(Web page revision data)
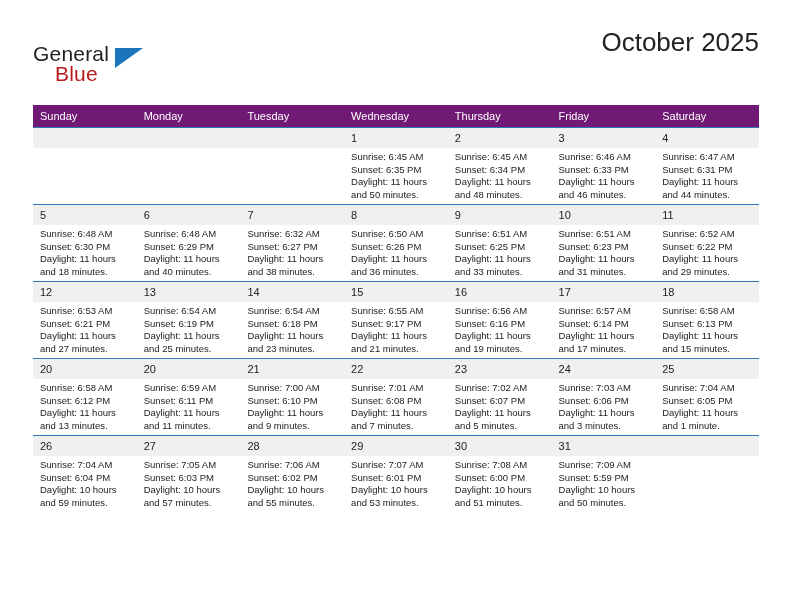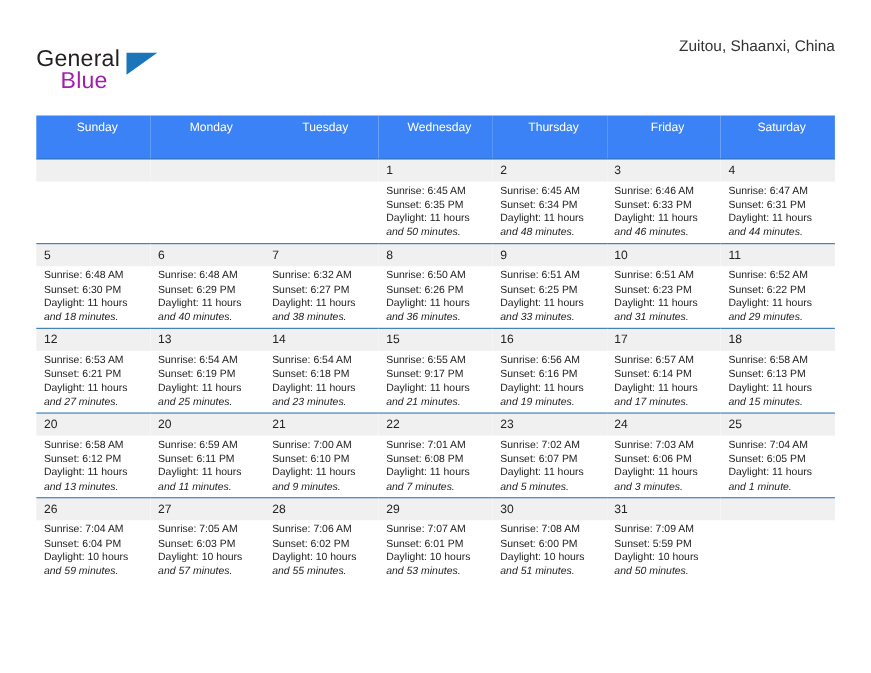"October 2025" div.cal-title { html: none -> <div>October 2025</div> }
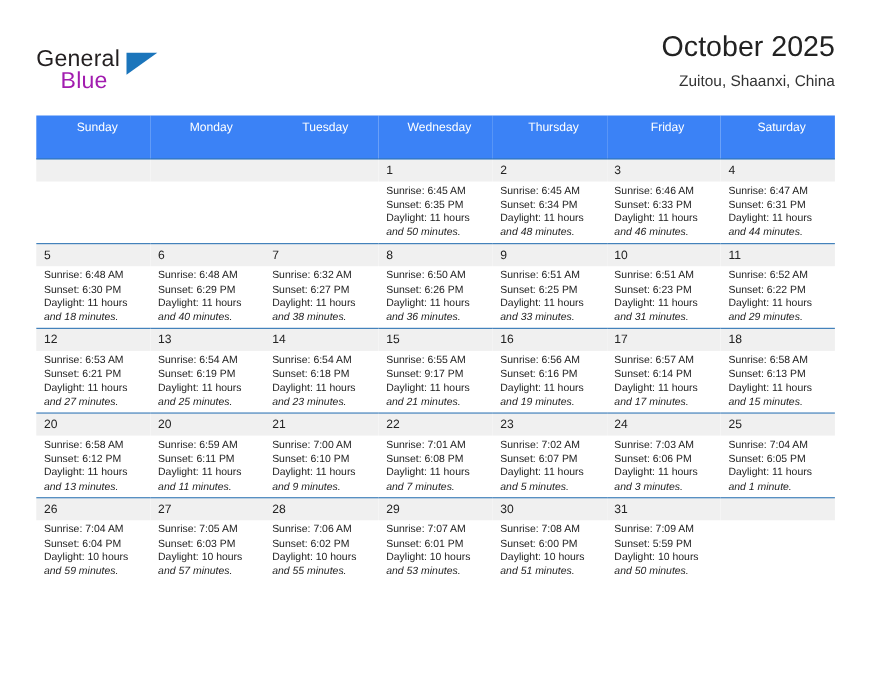"Blue" .brand-blue { color: #a21caf -> #b91c1c }
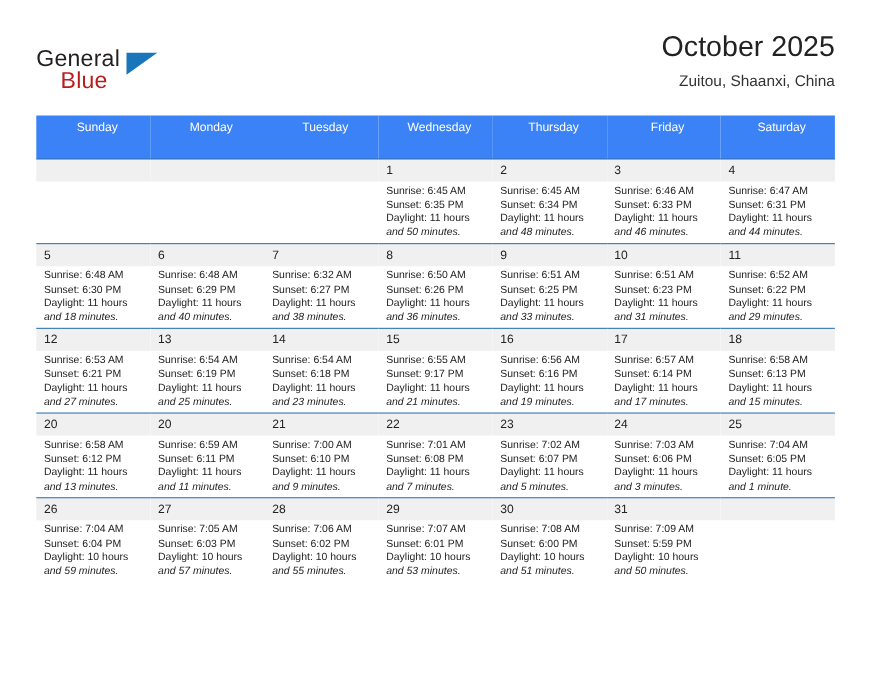"Zuitou, Shaanxi, China" div.cal-location { html: <div>Zuitou, Shaanxi, China</div> -> none }
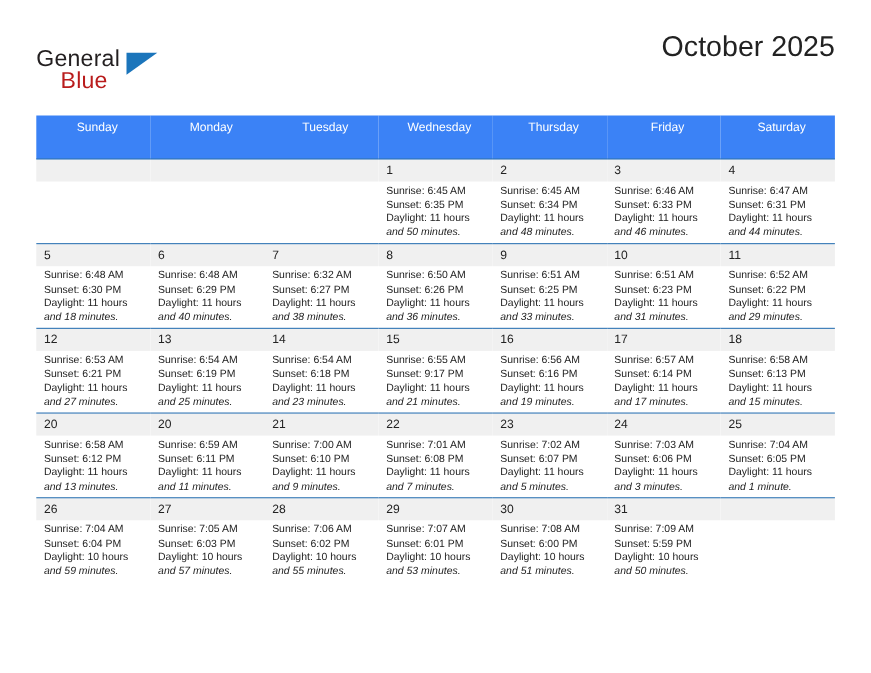"Sunday" .calendar th { background: #3b82f6 -> #701a75; padding: 5px 0 22px 7px -> 5px 0 5px 7px; text-align: center -> left }
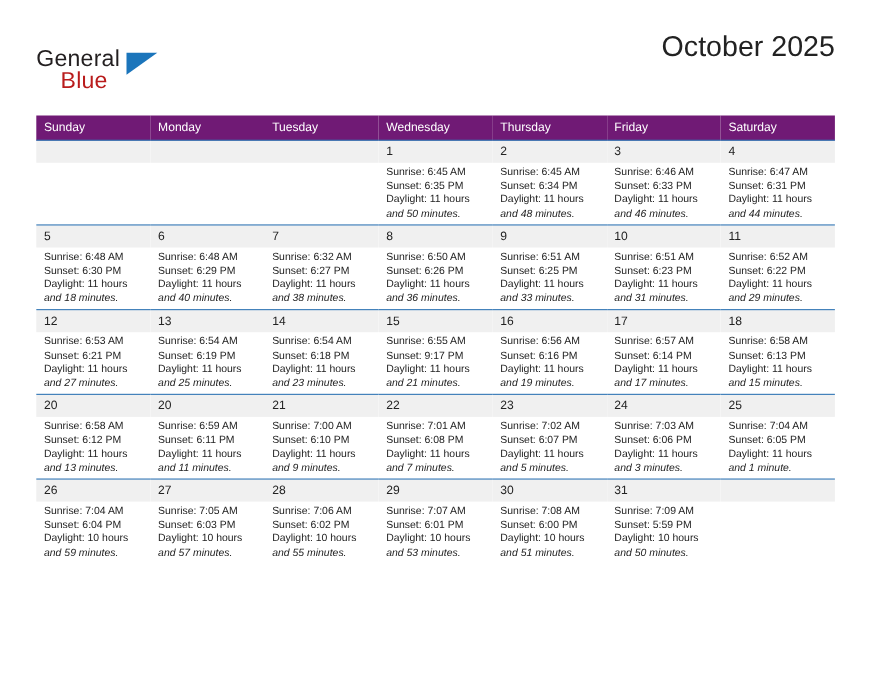"and 50 minutes." .info .dl2 { font-style: italic -> none }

*Directions for this task*: For this exercise, transcribe the entries above exactly, without any pictures.

*Response*:
"October 2025" div.cal-title { html: none -> <div>October 2025</div> }
"Blue" .brand-blue { color: #a21caf -> #b91c1c }
"Zuitou, Shaanxi, China" div.cal-location { html: <div>Zuitou, Shaanxi, China</div> -> none }
"Sunday" .calendar th { background: #3b82f6 -> #701a75; padding: 5px 0 22px 7px -> 5px 0 5px 7px; text-align: center -> left }
"and 50 minutes." .info .dl2 { font-style: italic -> none }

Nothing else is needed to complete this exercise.